* **Work instruction**
Would you please give the entries again word for word, with no images in your copy?

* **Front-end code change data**
+ + + +

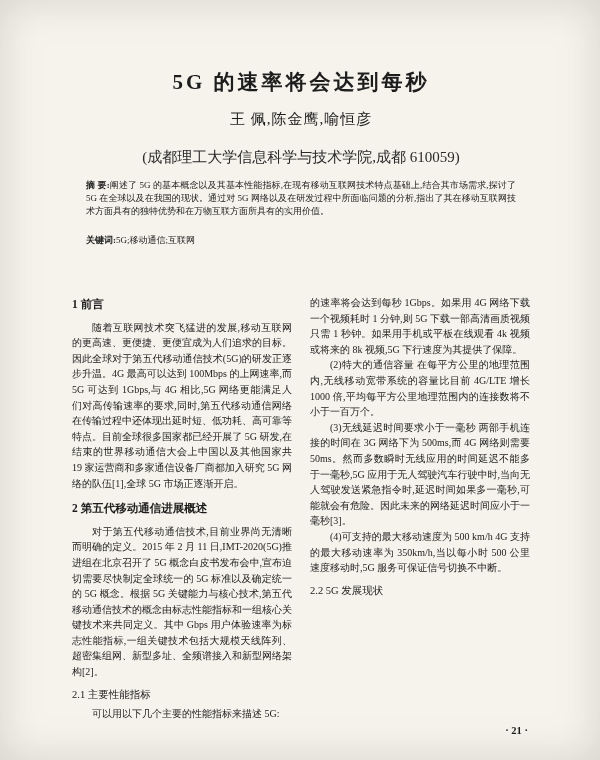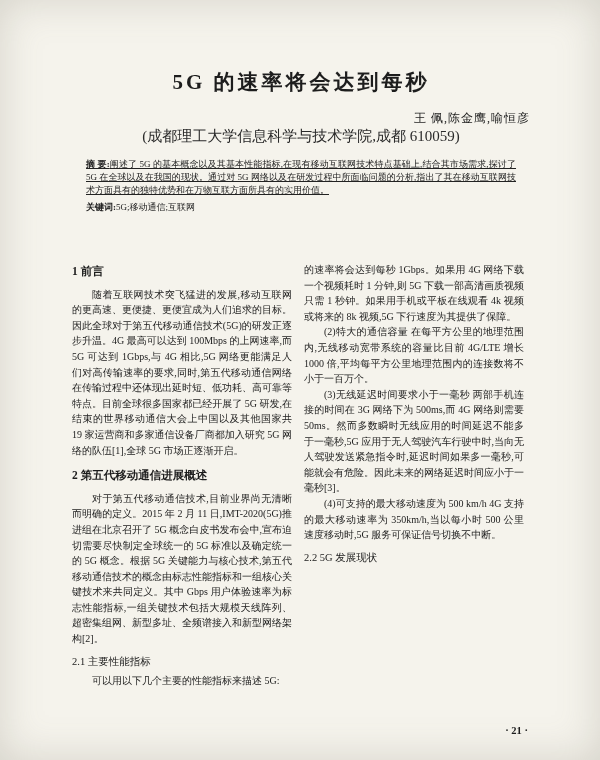--- a/index.html
+++ b/index.html
@@ -33,10 +33,10 @@
     margin: 0 0 14px 0;
   }
   .authors {
-    text-align: right;
-    font-size: 12px;
+    text-align: center;
+    font-size: 15px;
     letter-spacing: 1px;
-    margin-bottom: 0;
+    margin-bottom: 19px;
   }
   .affiliation {
     text-align: center;

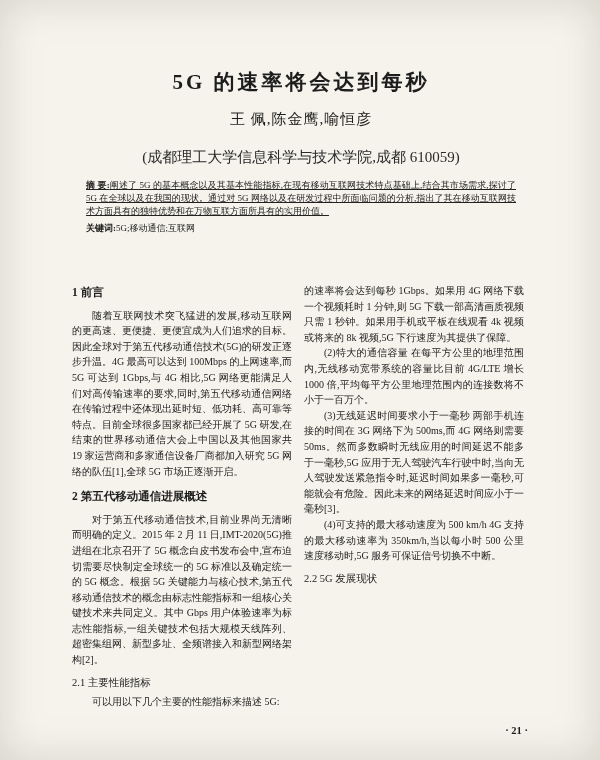--- a/index.html
+++ b/index.html
@@ -51,7 +51,7 @@
     padding: 0 14px;
     color: #222;
   }
-  .abstract { margin-bottom: 4px; text-decoration: underline; }
+  .abstract { margin-bottom: 16px; }
   .keywords { margin-bottom: 14px; }
   .block-label { font-weight: bold; }
   .columns {

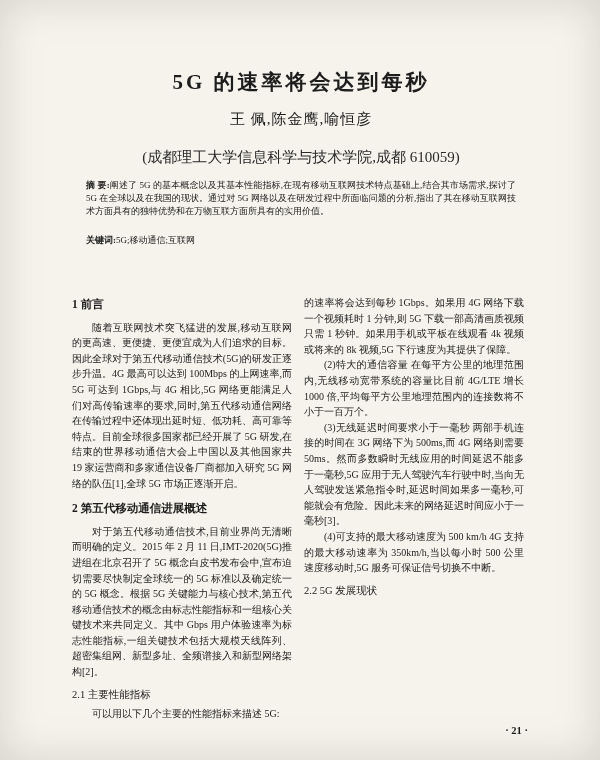--- a/index.html
+++ b/index.html
@@ -56,7 +56,7 @@
   .block-label { font-weight: bold; }
   .columns {
     display: flex;
-    gap: 12px;
+    gap: 18px;
     margin-top: 48px;
   }
   .col {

+ + + +

* **Output of the exercise**
--- a/index.html
+++ b/index.html
@@ -33,10 +33,10 @@
     margin: 0 0 14px 0;
   }
   .authors {
-    text-align: right;
-    font-size: 12px;
+    text-align: center;
+    font-size: 15px;
     letter-spacing: 1px;
-    margin-bottom: 0;
+    margin-bottom: 19px;
   }
   .affiliation {
     text-align: center;

--- a/index.html
+++ b/index.html
@@ -51,7 +51,7 @@
     padding: 0 14px;
     color: #222;
   }
-  .abstract { margin-bottom: 4px; text-decoration: underline; }
+  .abstract { margin-bottom: 16px; }
   .keywords { margin-bottom: 14px; }
   .block-label { font-weight: bold; }
   .columns {

--- a/index.html
+++ b/index.html
@@ -56,7 +56,7 @@
   .block-label { font-weight: bold; }
   .columns {
     display: flex;
-    gap: 12px;
+    gap: 18px;
     margin-top: 48px;
   }
   .col {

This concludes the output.